Well, Saturday's game really was more entertaining than any 1 PM Matinee has a right to be. It was a back-and-forth, brilliant and sloppy, goalie duel with no shortage of chances to turn the game into more of a shootout. As it was, the Bruins prevailed 2-1, and the only surprise--to the dismay of the Philadelphia Flyers, who with the loss saw their already-slim playoff hopes take another hit--was that we didn't make it overtime.
Drew Stafford was credited with the game-winning goal when his low-percentage shot was deflected by Flyers netminder Steve Mason with 5.6 seconds left in the third, with defenseman Brandon Manning being the unlucky culprit (and with Kevan Miller nabbing the official Assist). It was Stafford's second goal in four games since joining the B's from Winnipeg, and it spoiled a fine effort by Mason in frustrating the Bruins for most of the afternoon. The Flyers goalie made 25 saves in a losing effort, including a couple of the highway-robbery level on David Pastrnak. At the other end, Tuukka Rask made 26 saves in surrendering only one goal, including stifling the Flyers on both a 5-on-3 and on all but once chance in a second period that was, oddly, totally dominant for Philly.
The first period was one of the more entertaining periods of hockey you'll see, with plenty of back and forth action. Steve Mason denied the Bruins on a couple of golden scoring chances before, towards the end of the period, Pastrnak took advantage of Brad Marchand hard forecheck and Patrice Bergeron's perfect feed to beat Mason short side. On the other end, the Flyers had a series of chance on a 5-on-3 when both Brandon Carlo and Marchand took penalties in quick succession, including multiple Wayne Simmonds rebound chances that Rask was equal too. Adam McQuaid blocked two shots on the PK as well, the success of which was no doubt a big lift to the home team. Halfway through the first, Brayden Schenn thought he'd scored for Philly by nudging the puck between Rask's pad and the post in the aftermath of a Jakub Voracek breakaway, but the video review upheld the call on the ice as "no goal." Frankly, it might've been a rare example where the Bruins were on the fortunate side of a replay decision.

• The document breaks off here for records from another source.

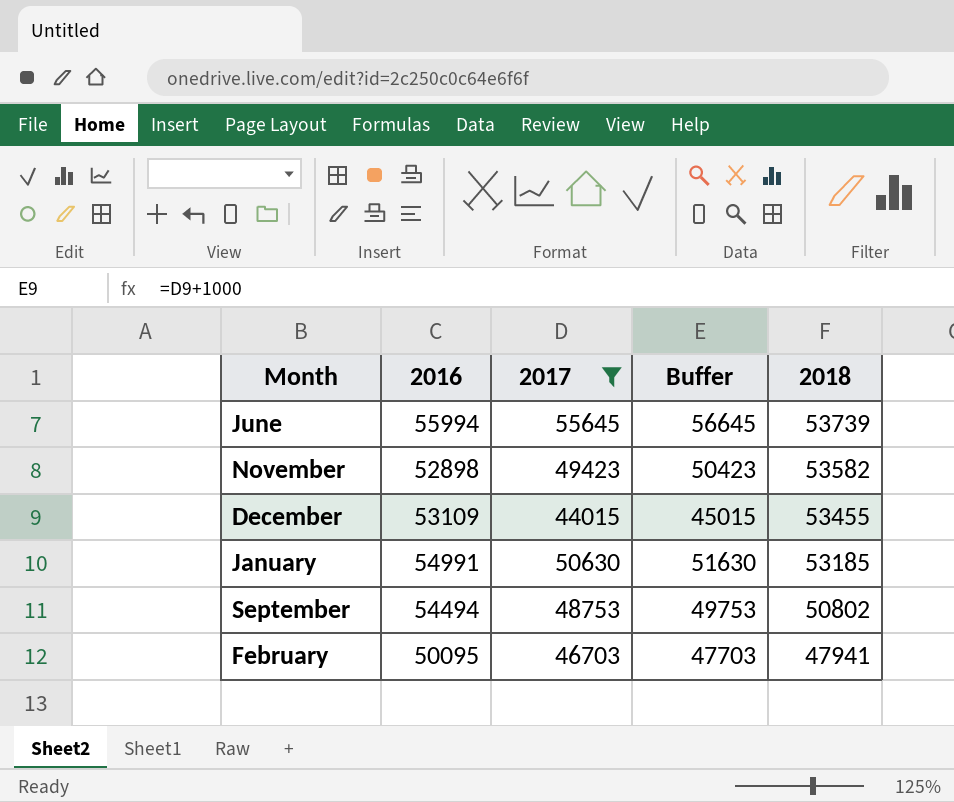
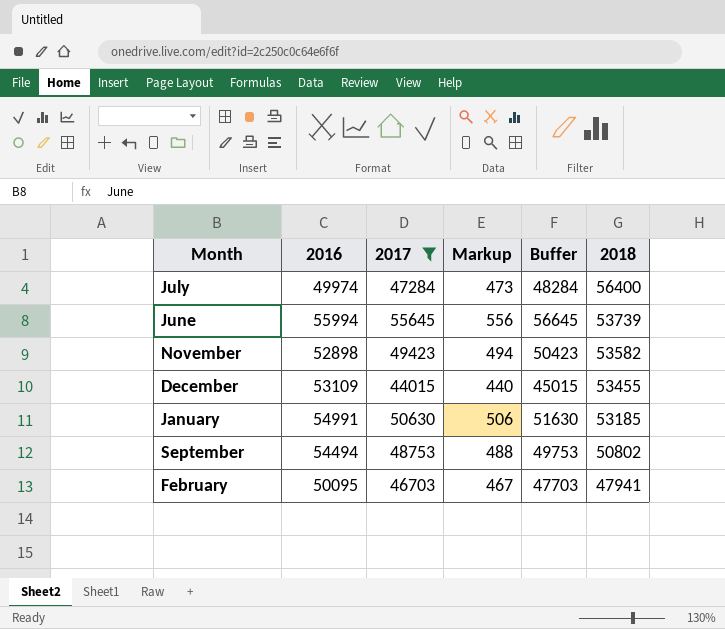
column Markup | formula: none -> [2017] * 0.01
row July: none -> 49974 | 47284 | 473 | 48284 | 56400

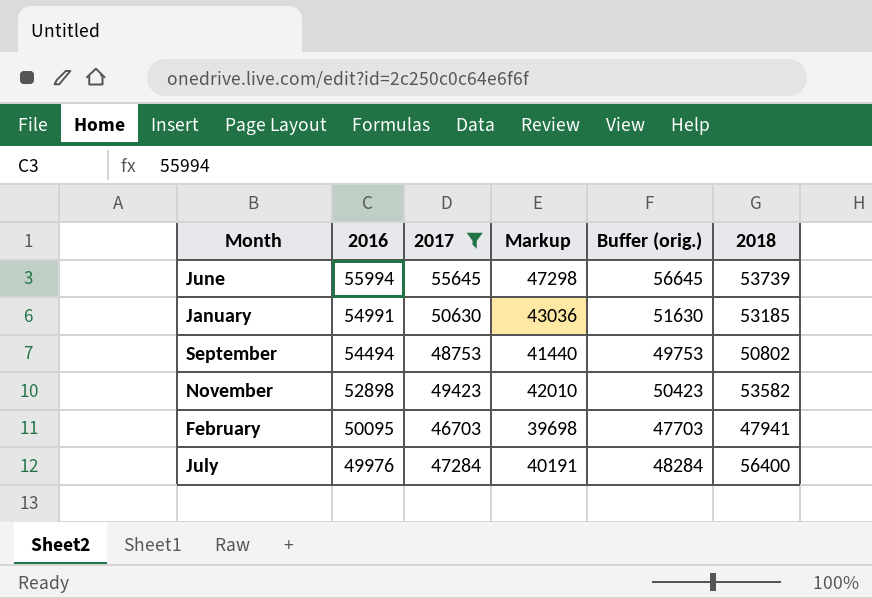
row order: 2018 descending -> 2016 descending
column Markup | formula: [2017] * 0.01 -> [2017] * 0.85
column name: Buffer -> Buffer (orig.)
row December: 53109 | 44015 | 440 | 45015 | 53455 -> none
July | 2016: 49974 -> 49976

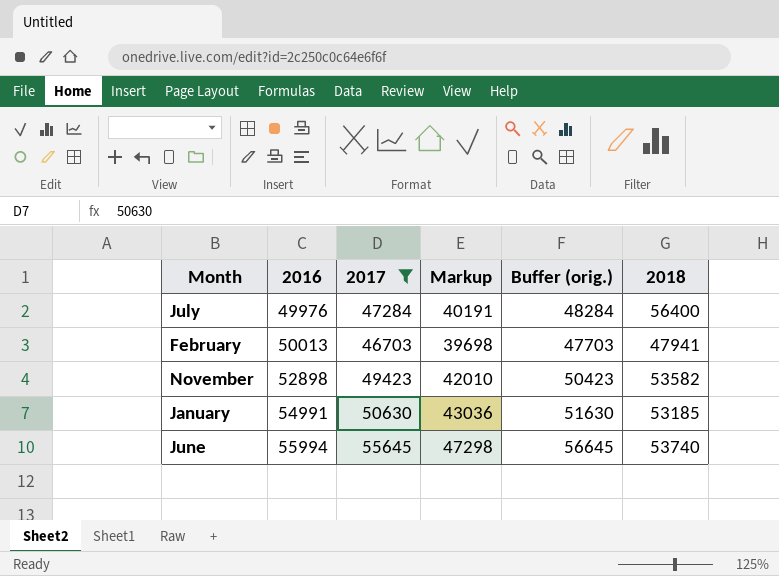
row order: 2016 descending -> 2016 ascending
row September: 54494 | 48753 | 41440 | 49753 | 50802 -> none
February | 2016: 50095 -> 50013
June | 2018: 53739 -> 53740

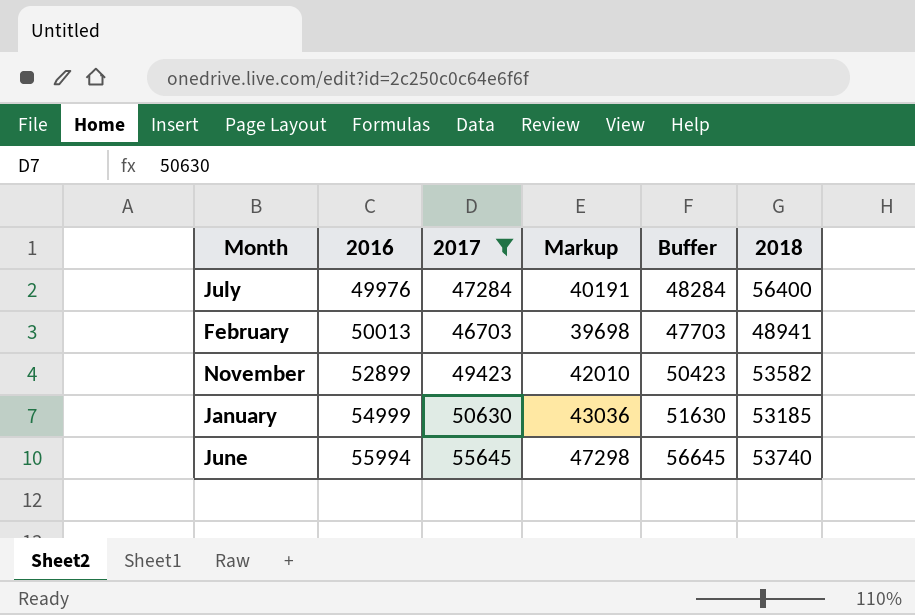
column name: Buffer (orig.) -> Buffer
February | 2018: 47941 -> 48941
November | 2016: 52898 -> 52899
January | 2016: 54991 -> 54999

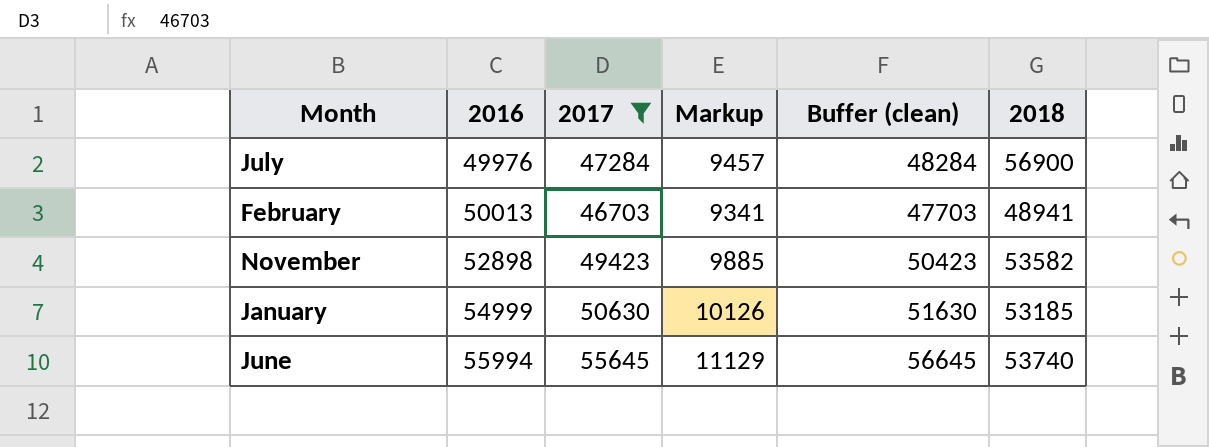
column Markup | formula: [2017] * 0.85 -> [2017] * 0.2
column name: Buffer -> Buffer (clean)
July | 2018: 56400 -> 56900
November | 2016: 52899 -> 52898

The oddest thing about this game had to be that, after the first period, it's really hard to pinpoint a time where both teams were playing well at the same time. The Flyers utterly blitzed the Bruins in the second period, coming out--uh--flying and scoring the tying goal only 1:27 into the second, as Jordan Weal tapped in his third of the season off a feed from Simmonds. Philadelphia had multiple chances to untie the score, especially in the first half of the second, but Rask was at the very top of his game.

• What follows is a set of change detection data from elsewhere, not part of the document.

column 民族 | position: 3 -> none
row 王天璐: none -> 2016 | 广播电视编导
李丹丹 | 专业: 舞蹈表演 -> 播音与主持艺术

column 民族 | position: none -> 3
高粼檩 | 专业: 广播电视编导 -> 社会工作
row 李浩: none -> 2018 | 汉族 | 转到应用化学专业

The script was then flipped for the third period, with the Bruins taking the game to the Flyers for much of the final frame. Mason was equal to the task until, of course, Manning deflected the puck by his own netminder. With about six minutes remaining, it became very clear that both teams--in different divisions and both in need of points--were playing for the OT point. That made it all the more surprising--to say nothing of exciting for Boston and devastating for Philly--when Stafford's "might as well!" effort from the right half-boards found its way into the net.

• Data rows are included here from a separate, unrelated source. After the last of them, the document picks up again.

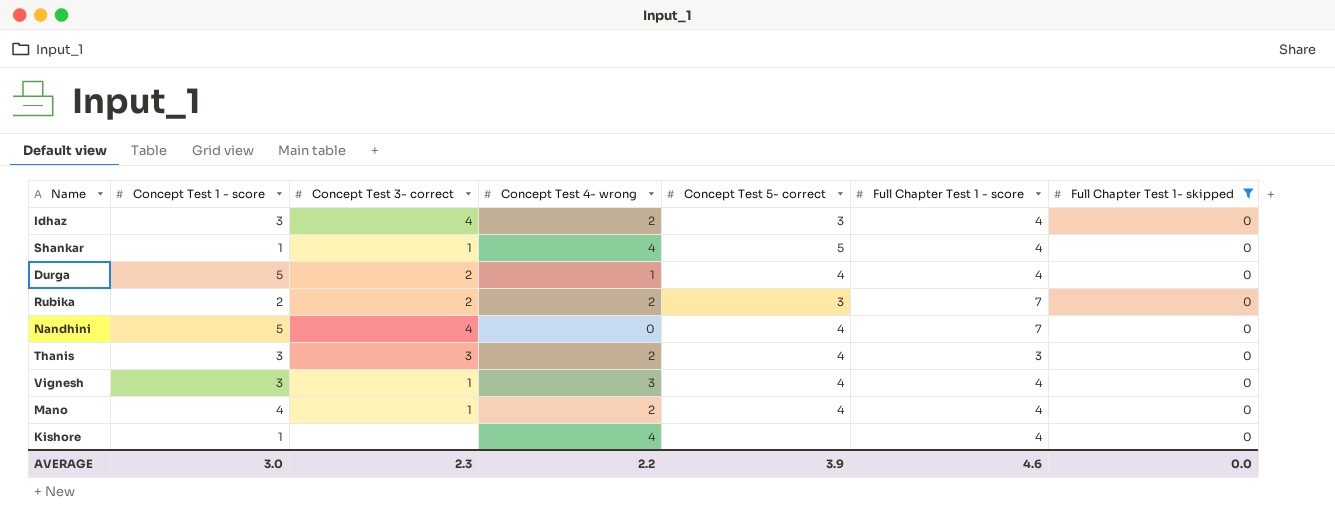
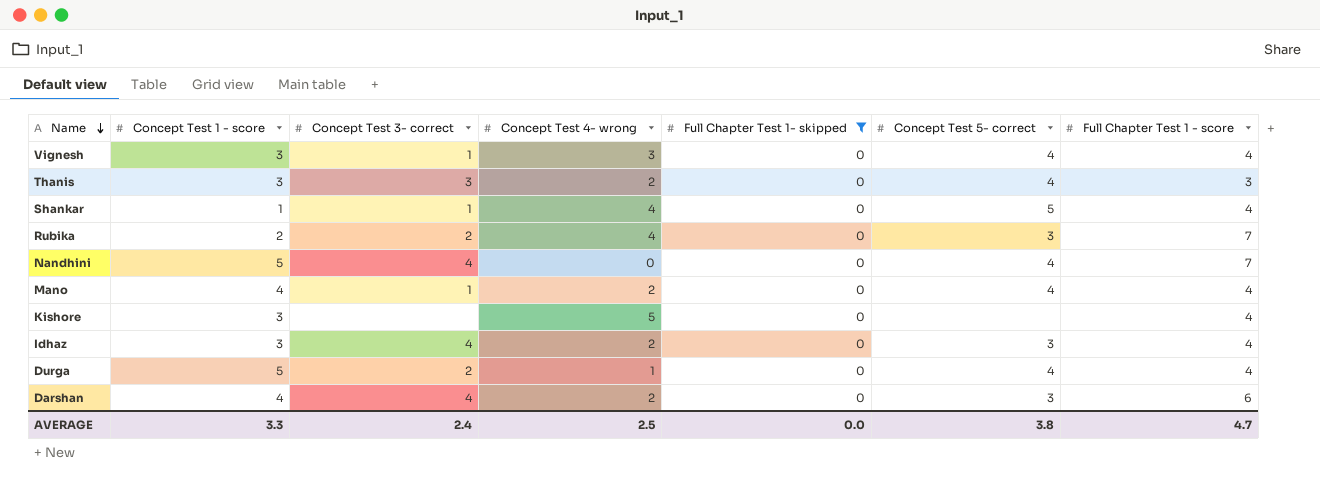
row order: none -> Name descending
column Full Chapter Test 1- skipped | position: 7 -> 5
Rubika | Concept Test 4- wrong: 2 -> 4
Kishore | Concept Test 1 - score: 1 -> 3
Kishore | Concept Test 4- wrong: 4 -> 5
row Darshan: none -> 4 | 4 | 2 | 0 | 3 | 6
AVERAGE | Concept Test 1 - score: 3.0 -> 3.3
AVERAGE | Concept Test 3- correct: 2.3 -> 2.4
AVERAGE | Concept Test 4- wrong: 2.2 -> 2.5
AVERAGE | Concept Test 5- correct: 3.9 -> 3.8
AVERAGE | Full Chapter Test 1 - score: 4.6 -> 4.7

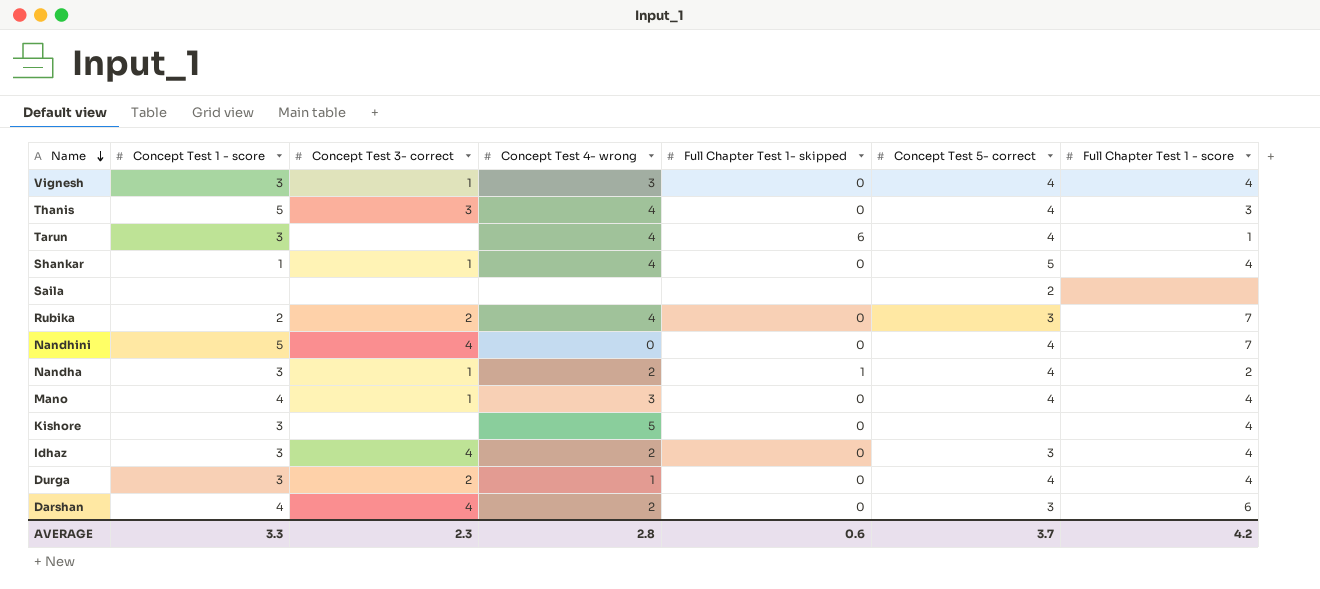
filter: Full Chapter Test 1- skipped = 0 -> none
Thanis | Concept Test 1 - score: 3 -> 5
Thanis | Concept Test 4- wrong: 2 -> 4
Mano | Concept Test 4- wrong: 2 -> 3
Durga | Concept Test 1 - score: 5 -> 3
AVERAGE | Concept Test 3- correct: 2.4 -> 2.3
AVERAGE | Concept Test 4- wrong: 2.5 -> 2.8
AVERAGE | Full Chapter Test 1- skipped: 0.0 -> 0.6
AVERAGE | Concept Test 5- correct: 3.8 -> 3.7
AVERAGE | Full Chapter Test 1 - score: 4.7 -> 4.2

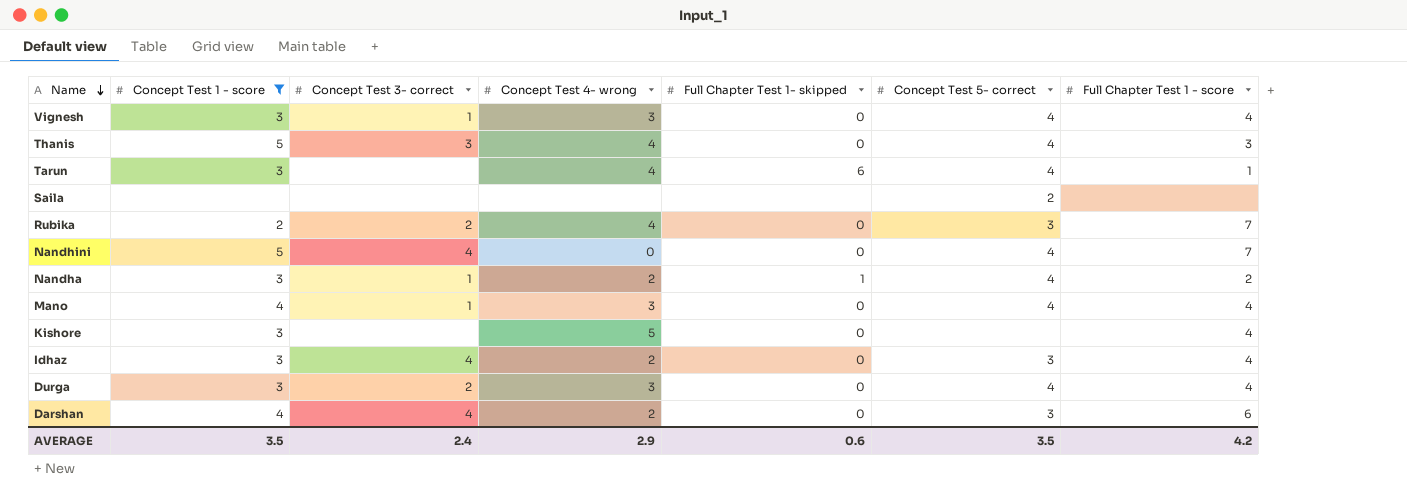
filter: none -> Concept Test 1 - score != 1
Durga | Concept Test 4- wrong: 1 -> 3
AVERAGE | Concept Test 1 - score: 3.3 -> 3.5
AVERAGE | Concept Test 3- correct: 2.3 -> 2.4
AVERAGE | Concept Test 4- wrong: 2.8 -> 2.9
AVERAGE | Concept Test 5- correct: 3.7 -> 3.5

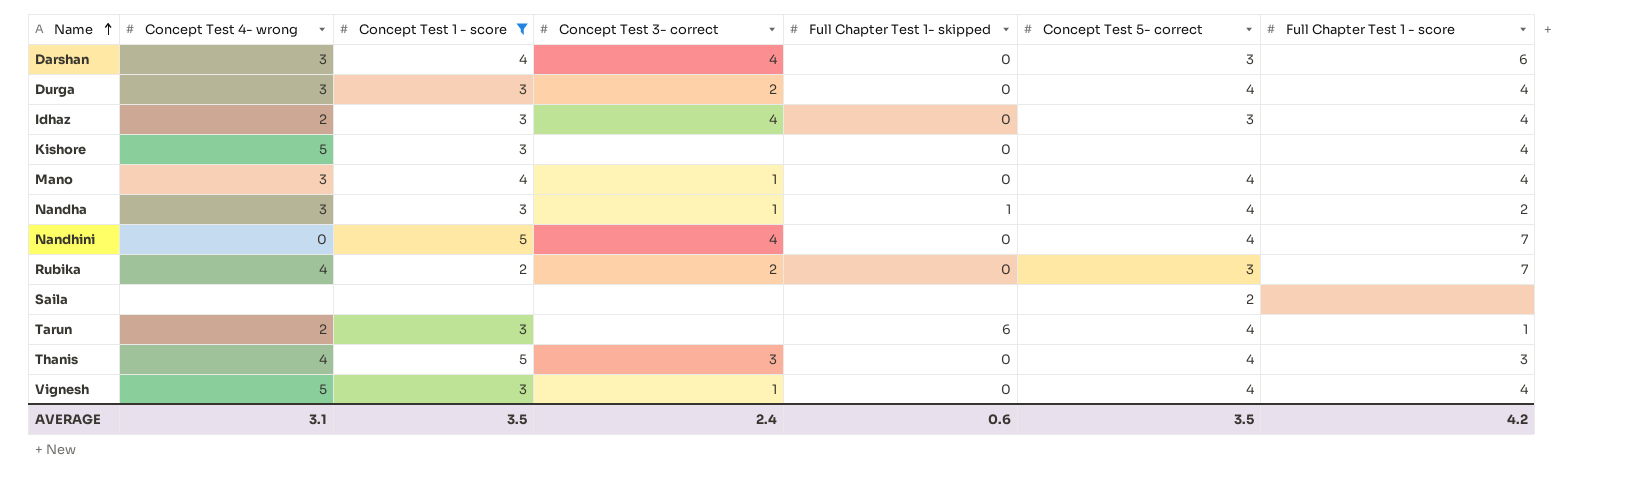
row order: Name descending -> Name ascending
column Concept Test 4- wrong | position: 4 -> 2
Darshan | Concept Test 4- wrong: 2 -> 3
Nandha | Concept Test 4- wrong: 2 -> 3
Tarun | Concept Test 4- wrong: 4 -> 2
Vignesh | Concept Test 4- wrong: 3 -> 5
AVERAGE | Concept Test 4- wrong: 2.9 -> 3.1

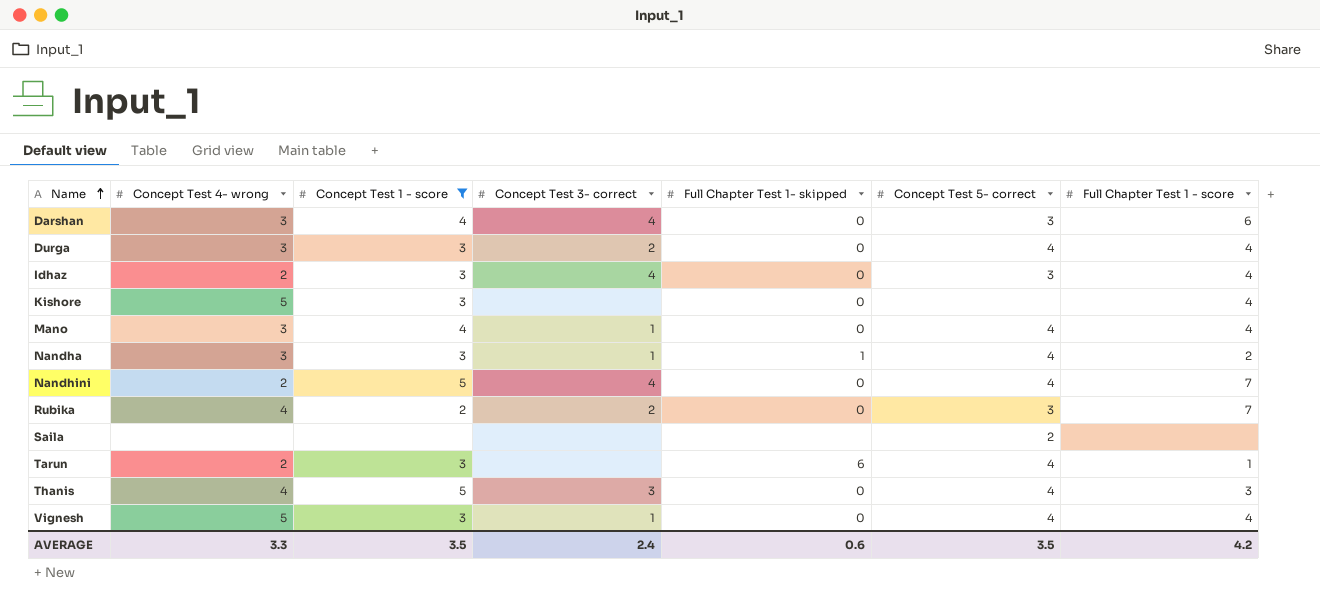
Nandhini | Concept Test 4- wrong: 0 -> 2
AVERAGE | Concept Test 4- wrong: 3.1 -> 3.3

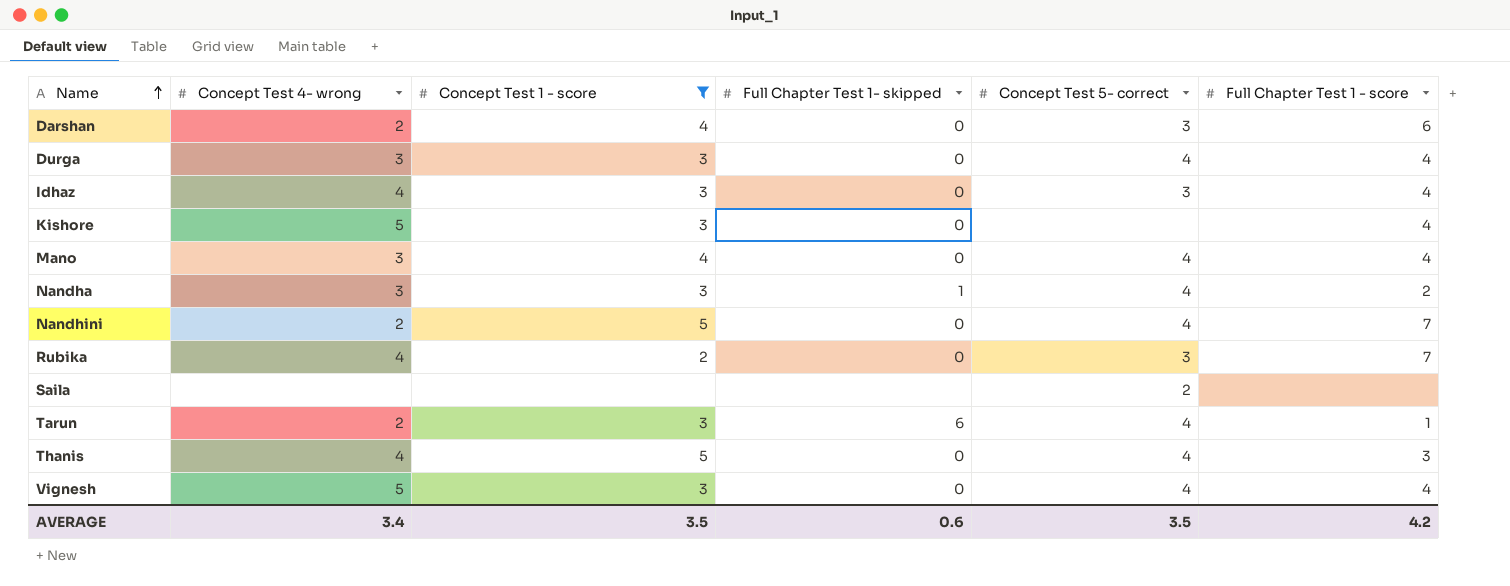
column Concept Test 3- correct | position: 4 -> none
Darshan | Concept Test 4- wrong: 3 -> 2
Idhaz | Concept Test 4- wrong: 2 -> 4
AVERAGE | Concept Test 4- wrong: 3.3 -> 3.4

The Bruins stayed two points ahead of Toronto (who have a game in hand) for the third spot in the Atlantic Division. They'll take on the Vancouver Canucks to begin a key road trip now, which includes a back-to-back against Edmonton and Calgary, followed by a head-to-head with Toronto before, on the second half of another back-to-back, they'll return home to face the Ottawa Senators. While the team had performed well under Cassidy, uneven moments such as the second period of Saturday's game have become a bit more frequent of late, so this trip should be a good litmus test of the team's ability to find consistency down the stretch.